Il ressort un paradoxe central : alors que les AESH sont des acteurs indispensables au fonctionnement de l'inclusion scolaire, leur profession est marquée par une précarité systémique, un manque criant de reconnaissance institutionnelle et une maltraitance latente.
Les conditions de travail se caractérisent par des salaires inférieurs au seuil de pauvreté pour un temps partiel imposé, une absence de formation qualifiante, des missions floues qui favorisent le "bricolage" et une charge physique et émotionnelle considérable.
Cette situation, où les AESH doivent constamment lutter pour leur place et pallier les dysfonctionnements du système, révèle que la maltraitance de ces professionnels se traduit inévitablement par une négligence envers les élèves qu'ils accompagnent, compromettant ainsi les fondements mêmes du projet d'école inclusive.
Analyse Détaillée
1. Le Paradoxe de la Profession d'AESH : Fierté et Maltraitance
La profession d'AESH est traversée par une dualité profonde, identifiée par le chercheur Frédéric Grimau comme un conflit entre une "grande fierté" et une "grande maltraitance".
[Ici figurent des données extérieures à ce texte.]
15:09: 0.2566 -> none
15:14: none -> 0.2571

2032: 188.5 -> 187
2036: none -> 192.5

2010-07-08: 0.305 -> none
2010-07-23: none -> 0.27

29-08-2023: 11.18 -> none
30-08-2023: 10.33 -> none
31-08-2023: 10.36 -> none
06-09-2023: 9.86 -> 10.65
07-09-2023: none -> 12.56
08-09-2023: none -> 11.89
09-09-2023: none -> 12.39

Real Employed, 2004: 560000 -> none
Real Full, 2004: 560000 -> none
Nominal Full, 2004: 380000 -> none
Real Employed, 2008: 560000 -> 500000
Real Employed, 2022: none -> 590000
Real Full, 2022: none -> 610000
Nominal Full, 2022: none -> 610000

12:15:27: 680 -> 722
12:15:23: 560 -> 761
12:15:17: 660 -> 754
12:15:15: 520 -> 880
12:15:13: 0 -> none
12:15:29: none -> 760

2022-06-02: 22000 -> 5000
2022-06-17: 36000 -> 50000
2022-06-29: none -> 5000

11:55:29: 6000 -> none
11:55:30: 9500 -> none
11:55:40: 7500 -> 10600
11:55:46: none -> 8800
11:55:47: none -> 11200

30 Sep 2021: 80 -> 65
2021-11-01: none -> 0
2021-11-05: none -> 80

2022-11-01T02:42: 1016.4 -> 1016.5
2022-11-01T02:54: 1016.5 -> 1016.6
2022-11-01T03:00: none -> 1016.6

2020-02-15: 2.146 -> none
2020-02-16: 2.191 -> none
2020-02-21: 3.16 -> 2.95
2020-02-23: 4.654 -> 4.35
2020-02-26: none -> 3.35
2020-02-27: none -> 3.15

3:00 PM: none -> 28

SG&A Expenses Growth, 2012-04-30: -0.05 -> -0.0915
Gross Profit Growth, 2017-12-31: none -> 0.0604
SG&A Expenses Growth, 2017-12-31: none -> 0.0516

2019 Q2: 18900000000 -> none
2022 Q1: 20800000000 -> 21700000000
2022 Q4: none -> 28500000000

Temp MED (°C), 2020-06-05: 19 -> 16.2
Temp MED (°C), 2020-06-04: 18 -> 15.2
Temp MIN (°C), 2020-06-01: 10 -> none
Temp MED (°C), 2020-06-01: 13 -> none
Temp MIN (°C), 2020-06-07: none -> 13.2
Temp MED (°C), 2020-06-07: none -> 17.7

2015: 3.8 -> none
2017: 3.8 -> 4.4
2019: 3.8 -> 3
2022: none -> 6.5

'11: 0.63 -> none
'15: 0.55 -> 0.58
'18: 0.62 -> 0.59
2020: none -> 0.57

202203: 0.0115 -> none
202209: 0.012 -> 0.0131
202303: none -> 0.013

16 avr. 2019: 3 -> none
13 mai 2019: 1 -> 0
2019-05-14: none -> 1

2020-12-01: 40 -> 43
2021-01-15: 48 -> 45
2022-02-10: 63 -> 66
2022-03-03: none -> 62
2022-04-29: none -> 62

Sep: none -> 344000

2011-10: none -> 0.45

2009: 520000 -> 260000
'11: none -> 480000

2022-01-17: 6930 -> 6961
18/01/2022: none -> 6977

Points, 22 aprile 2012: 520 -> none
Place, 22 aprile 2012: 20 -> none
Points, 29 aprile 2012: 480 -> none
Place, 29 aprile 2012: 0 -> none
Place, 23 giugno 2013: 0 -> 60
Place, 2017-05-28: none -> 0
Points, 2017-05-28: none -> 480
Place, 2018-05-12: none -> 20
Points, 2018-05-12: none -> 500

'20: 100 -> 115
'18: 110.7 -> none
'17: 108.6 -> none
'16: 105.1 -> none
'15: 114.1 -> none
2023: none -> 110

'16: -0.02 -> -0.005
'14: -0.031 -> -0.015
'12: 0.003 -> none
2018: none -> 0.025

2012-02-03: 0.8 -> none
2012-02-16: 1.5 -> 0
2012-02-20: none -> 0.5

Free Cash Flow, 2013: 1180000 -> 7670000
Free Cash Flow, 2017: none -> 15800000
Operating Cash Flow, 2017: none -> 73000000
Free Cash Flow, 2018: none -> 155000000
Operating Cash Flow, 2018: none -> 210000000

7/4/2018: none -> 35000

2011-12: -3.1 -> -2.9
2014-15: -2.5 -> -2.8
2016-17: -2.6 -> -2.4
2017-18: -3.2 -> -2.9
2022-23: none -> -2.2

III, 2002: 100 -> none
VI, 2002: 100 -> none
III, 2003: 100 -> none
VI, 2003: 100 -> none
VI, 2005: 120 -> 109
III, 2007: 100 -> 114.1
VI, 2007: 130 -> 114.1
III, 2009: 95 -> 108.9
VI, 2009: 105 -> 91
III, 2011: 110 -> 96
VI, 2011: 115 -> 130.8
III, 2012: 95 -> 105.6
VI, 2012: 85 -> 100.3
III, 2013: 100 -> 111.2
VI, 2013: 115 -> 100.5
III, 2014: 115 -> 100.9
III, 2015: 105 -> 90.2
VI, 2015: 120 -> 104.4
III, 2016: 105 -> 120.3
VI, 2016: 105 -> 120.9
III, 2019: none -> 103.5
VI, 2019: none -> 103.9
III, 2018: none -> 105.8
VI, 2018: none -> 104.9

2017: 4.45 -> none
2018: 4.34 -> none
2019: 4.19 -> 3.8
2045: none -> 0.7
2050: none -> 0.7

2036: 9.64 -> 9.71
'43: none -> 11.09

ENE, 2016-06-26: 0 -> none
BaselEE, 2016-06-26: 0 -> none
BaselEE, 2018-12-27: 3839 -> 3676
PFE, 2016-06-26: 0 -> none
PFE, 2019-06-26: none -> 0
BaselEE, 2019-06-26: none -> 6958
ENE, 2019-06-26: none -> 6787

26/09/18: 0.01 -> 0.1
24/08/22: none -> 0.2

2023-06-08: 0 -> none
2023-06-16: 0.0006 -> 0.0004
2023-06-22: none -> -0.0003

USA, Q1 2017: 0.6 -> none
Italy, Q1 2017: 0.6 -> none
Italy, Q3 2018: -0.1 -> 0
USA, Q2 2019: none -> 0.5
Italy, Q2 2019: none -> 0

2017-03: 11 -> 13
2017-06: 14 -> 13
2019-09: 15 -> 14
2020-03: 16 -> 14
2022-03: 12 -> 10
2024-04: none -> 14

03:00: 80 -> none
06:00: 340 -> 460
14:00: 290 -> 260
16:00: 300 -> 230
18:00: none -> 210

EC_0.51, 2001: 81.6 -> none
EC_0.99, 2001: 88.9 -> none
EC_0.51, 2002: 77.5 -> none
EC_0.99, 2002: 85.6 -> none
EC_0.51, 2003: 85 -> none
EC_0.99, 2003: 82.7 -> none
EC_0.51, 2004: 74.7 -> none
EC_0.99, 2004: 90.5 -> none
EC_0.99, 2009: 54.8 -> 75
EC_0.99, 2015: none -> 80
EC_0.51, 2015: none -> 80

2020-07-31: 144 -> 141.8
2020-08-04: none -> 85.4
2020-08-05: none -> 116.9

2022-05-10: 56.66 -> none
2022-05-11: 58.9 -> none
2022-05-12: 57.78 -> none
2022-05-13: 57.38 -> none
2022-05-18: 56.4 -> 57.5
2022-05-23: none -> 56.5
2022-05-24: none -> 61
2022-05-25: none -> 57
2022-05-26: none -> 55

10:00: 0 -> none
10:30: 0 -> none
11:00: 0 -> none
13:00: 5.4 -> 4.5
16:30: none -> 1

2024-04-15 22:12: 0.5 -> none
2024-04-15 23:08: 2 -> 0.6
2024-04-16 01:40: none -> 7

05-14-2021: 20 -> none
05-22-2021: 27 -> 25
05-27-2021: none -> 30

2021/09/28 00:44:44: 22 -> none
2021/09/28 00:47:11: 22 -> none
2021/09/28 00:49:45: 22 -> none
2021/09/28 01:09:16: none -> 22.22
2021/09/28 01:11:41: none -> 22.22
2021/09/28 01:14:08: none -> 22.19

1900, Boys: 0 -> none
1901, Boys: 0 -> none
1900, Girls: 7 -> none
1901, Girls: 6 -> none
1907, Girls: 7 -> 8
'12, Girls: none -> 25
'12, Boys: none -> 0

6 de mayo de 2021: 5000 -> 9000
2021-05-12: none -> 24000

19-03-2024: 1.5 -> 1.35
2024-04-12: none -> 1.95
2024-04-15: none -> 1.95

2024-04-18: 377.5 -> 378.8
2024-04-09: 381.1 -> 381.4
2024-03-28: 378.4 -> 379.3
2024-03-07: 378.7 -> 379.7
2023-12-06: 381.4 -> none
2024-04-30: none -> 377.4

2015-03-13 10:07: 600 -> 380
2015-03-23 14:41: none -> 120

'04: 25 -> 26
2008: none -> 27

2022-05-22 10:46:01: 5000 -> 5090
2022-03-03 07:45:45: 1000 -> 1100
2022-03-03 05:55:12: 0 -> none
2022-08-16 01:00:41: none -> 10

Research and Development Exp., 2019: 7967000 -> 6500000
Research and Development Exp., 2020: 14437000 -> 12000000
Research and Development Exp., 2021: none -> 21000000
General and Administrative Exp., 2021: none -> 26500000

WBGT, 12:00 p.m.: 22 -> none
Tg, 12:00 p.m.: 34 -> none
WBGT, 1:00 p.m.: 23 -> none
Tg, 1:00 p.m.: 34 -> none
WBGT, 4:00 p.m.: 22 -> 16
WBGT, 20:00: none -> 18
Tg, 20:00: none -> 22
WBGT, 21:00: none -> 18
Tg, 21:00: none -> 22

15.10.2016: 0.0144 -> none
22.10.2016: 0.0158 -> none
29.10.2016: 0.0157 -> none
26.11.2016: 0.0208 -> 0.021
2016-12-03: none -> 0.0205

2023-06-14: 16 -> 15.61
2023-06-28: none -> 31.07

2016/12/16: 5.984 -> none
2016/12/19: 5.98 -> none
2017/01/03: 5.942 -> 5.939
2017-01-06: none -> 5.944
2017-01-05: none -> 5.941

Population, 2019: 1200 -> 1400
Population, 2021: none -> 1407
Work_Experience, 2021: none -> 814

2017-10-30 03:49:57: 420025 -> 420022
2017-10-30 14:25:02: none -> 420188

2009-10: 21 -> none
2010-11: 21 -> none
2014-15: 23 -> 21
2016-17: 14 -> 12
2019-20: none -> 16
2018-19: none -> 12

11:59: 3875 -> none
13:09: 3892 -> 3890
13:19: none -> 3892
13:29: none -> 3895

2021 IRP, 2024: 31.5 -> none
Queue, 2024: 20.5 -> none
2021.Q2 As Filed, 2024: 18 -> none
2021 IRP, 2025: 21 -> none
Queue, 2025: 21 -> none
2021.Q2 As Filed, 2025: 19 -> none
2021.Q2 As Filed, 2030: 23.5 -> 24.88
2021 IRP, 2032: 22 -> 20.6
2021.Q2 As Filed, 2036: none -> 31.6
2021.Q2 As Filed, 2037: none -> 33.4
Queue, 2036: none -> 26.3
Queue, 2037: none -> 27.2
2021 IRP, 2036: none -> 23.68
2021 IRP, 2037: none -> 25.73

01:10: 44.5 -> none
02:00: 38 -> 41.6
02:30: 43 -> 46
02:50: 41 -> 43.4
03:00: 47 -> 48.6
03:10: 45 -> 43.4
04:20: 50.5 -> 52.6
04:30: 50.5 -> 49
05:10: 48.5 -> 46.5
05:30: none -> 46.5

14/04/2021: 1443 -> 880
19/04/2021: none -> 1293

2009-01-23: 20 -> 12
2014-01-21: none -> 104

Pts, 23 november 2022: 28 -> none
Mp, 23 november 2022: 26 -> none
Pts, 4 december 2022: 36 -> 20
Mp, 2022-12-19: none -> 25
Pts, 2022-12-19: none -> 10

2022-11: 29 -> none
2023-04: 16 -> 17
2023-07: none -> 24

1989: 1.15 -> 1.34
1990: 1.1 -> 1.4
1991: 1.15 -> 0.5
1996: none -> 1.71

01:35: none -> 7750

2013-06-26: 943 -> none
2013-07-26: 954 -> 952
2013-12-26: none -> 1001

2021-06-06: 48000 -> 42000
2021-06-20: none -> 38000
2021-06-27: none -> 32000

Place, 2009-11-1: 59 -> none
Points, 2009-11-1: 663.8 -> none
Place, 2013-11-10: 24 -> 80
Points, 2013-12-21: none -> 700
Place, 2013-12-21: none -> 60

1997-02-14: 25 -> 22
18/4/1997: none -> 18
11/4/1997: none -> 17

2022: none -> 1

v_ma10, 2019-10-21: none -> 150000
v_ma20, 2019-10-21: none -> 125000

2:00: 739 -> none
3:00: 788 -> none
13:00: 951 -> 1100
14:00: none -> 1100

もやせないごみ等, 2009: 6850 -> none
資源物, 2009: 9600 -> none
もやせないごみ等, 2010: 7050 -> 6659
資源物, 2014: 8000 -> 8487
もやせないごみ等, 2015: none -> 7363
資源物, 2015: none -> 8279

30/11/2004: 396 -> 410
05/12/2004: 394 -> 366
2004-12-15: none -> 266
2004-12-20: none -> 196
• Fierté et Utilité Sociale : Les AESH expriment une fierté légitime pour leur travail, conscients de leur rôle essentiel. Ils déploient une "ingéniosité" remarquable pour faire fonctionner l'inclusion, souvent "à bout de bras".
Leur contribution est fondamentale, comme le résume la formule : "sans AESH, il n'y a pas d'école inclusive".
Les témoignages d'élèves confirment ce rôle crucial, évoquant "la complicité" et "la confiance" établies avec leur accompagnant.
• Maltraitance Institutionnelle : En parallèle, les AESH subissent une forme de maltraitance institutionnelle qui se manifeste par une invisibilisation systématique.
◦ Exclusion Symbolique : Ils sont fréquemment omis des communications officielles de la hiérarchie (par exemple, les vœux de bonnes vacances).
L'accès à des espaces communs comme la "salle des profs" leur est parfois refusé, renforçant un sentiment de mise à l'écart.
L'appellation "salle des adultes" ou "salle des personnels" est suggérée comme un premier pas vers la reconnaissance.
◦ Confusion Hiérarchique : L'organisation du travail est marquée par un "flou dans les prescriptions" et dans la chaîne de commandement, illustré par le témoignage : "dans mon école tout le monde est mon chef".
Cette situation est source d'inconfort et de dévalorisation.
2. Des Conditions de Travail Précaires et un Rôle Mal Défini
La précarité matérielle et la définition imprécise du métier constituent des freins majeurs à la professionnalisation et au bien-être des AESH.
Aspect
Description
Salaires et Précarité
La rémunération est basée sur le SMIC horaire, mais les contrats sont majoritairement à temps incomplet, plaçant de nombreux AESH sous le seuil de pauvreté.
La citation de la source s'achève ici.